*** Begin section ***

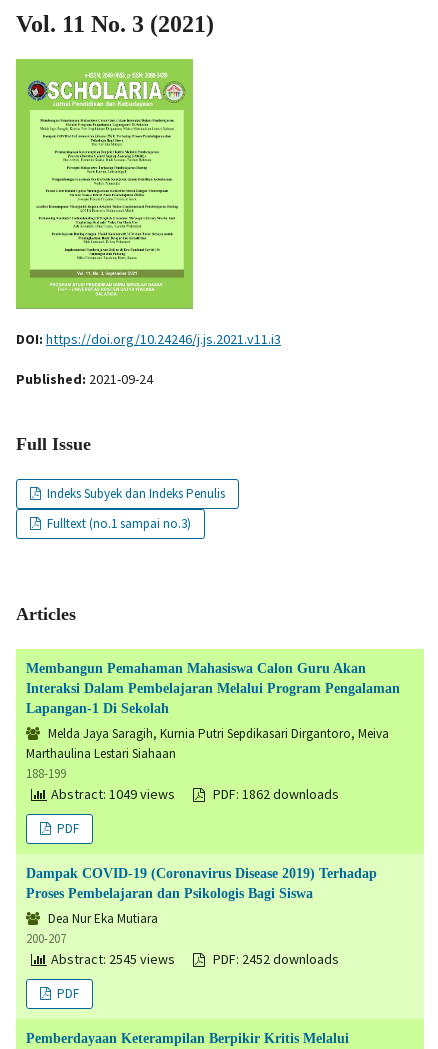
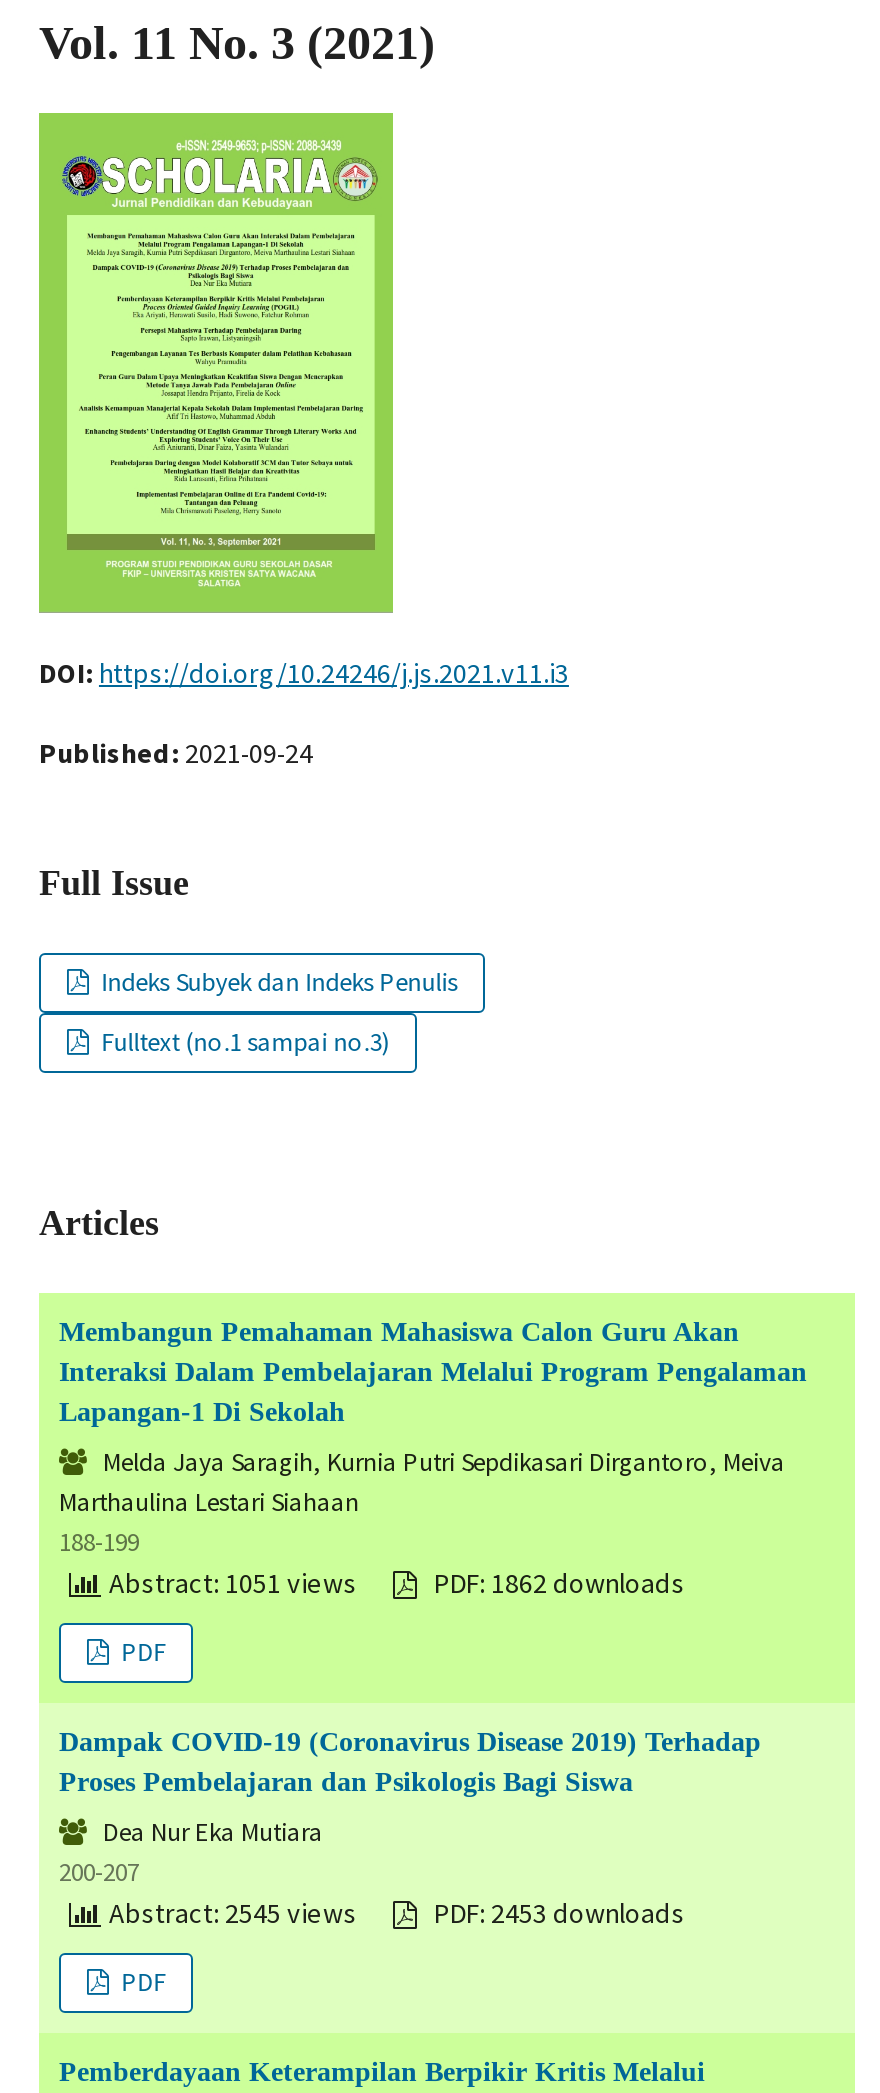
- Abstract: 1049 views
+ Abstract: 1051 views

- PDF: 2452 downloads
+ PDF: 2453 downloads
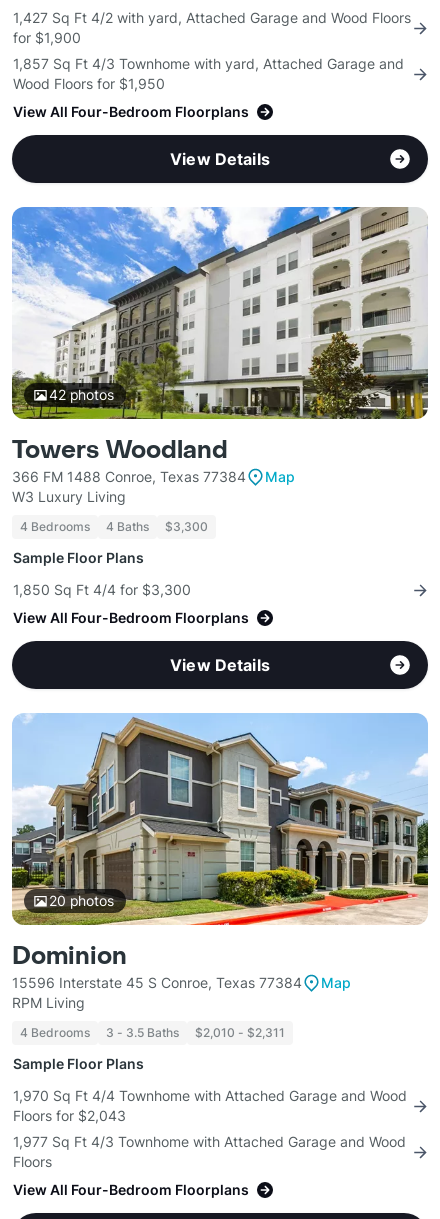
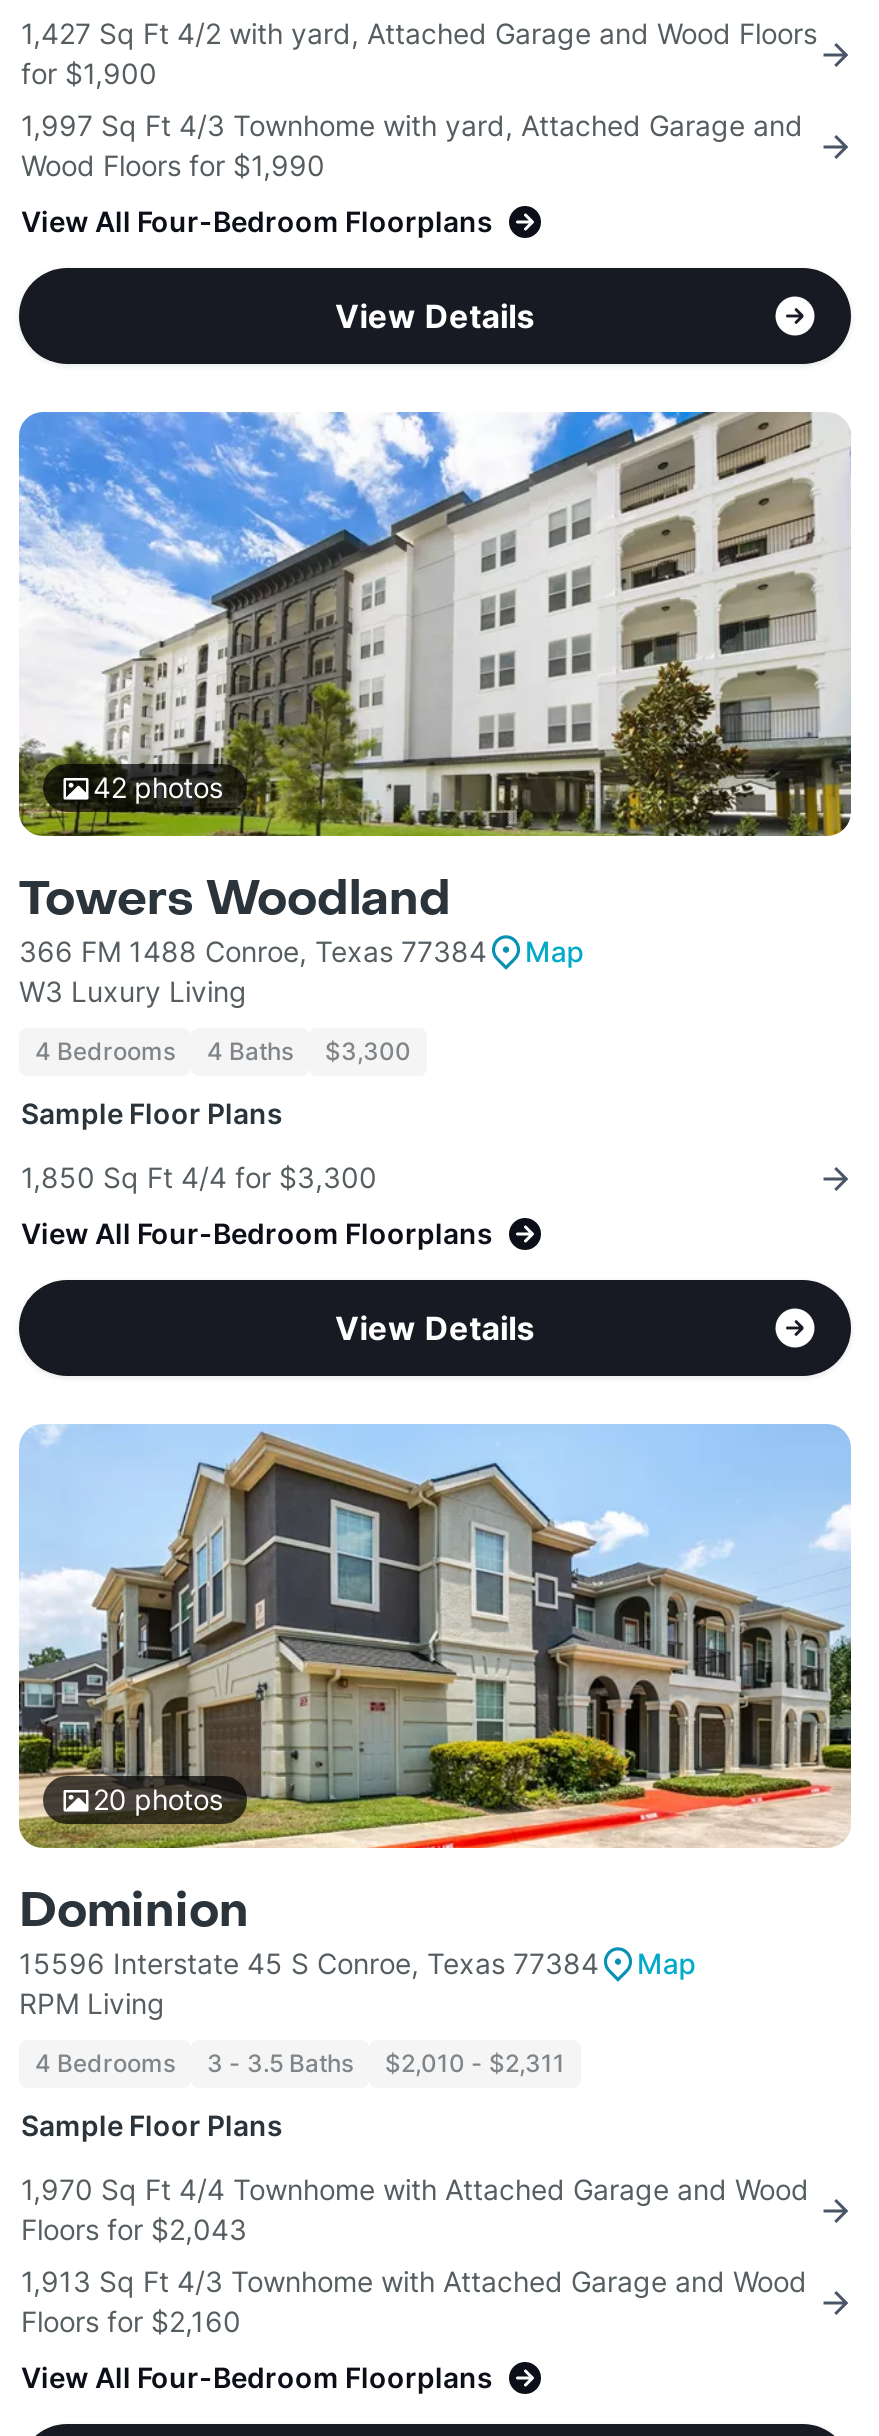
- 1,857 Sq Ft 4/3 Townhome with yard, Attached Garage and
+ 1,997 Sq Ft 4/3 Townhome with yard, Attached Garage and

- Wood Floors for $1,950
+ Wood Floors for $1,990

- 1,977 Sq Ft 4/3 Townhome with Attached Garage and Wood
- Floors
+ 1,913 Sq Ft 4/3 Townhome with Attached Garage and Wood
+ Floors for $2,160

*** End section ***

Directions.
In the data, find how many lines hold the string "Townhome", and answer with the number only.

Written reply.
4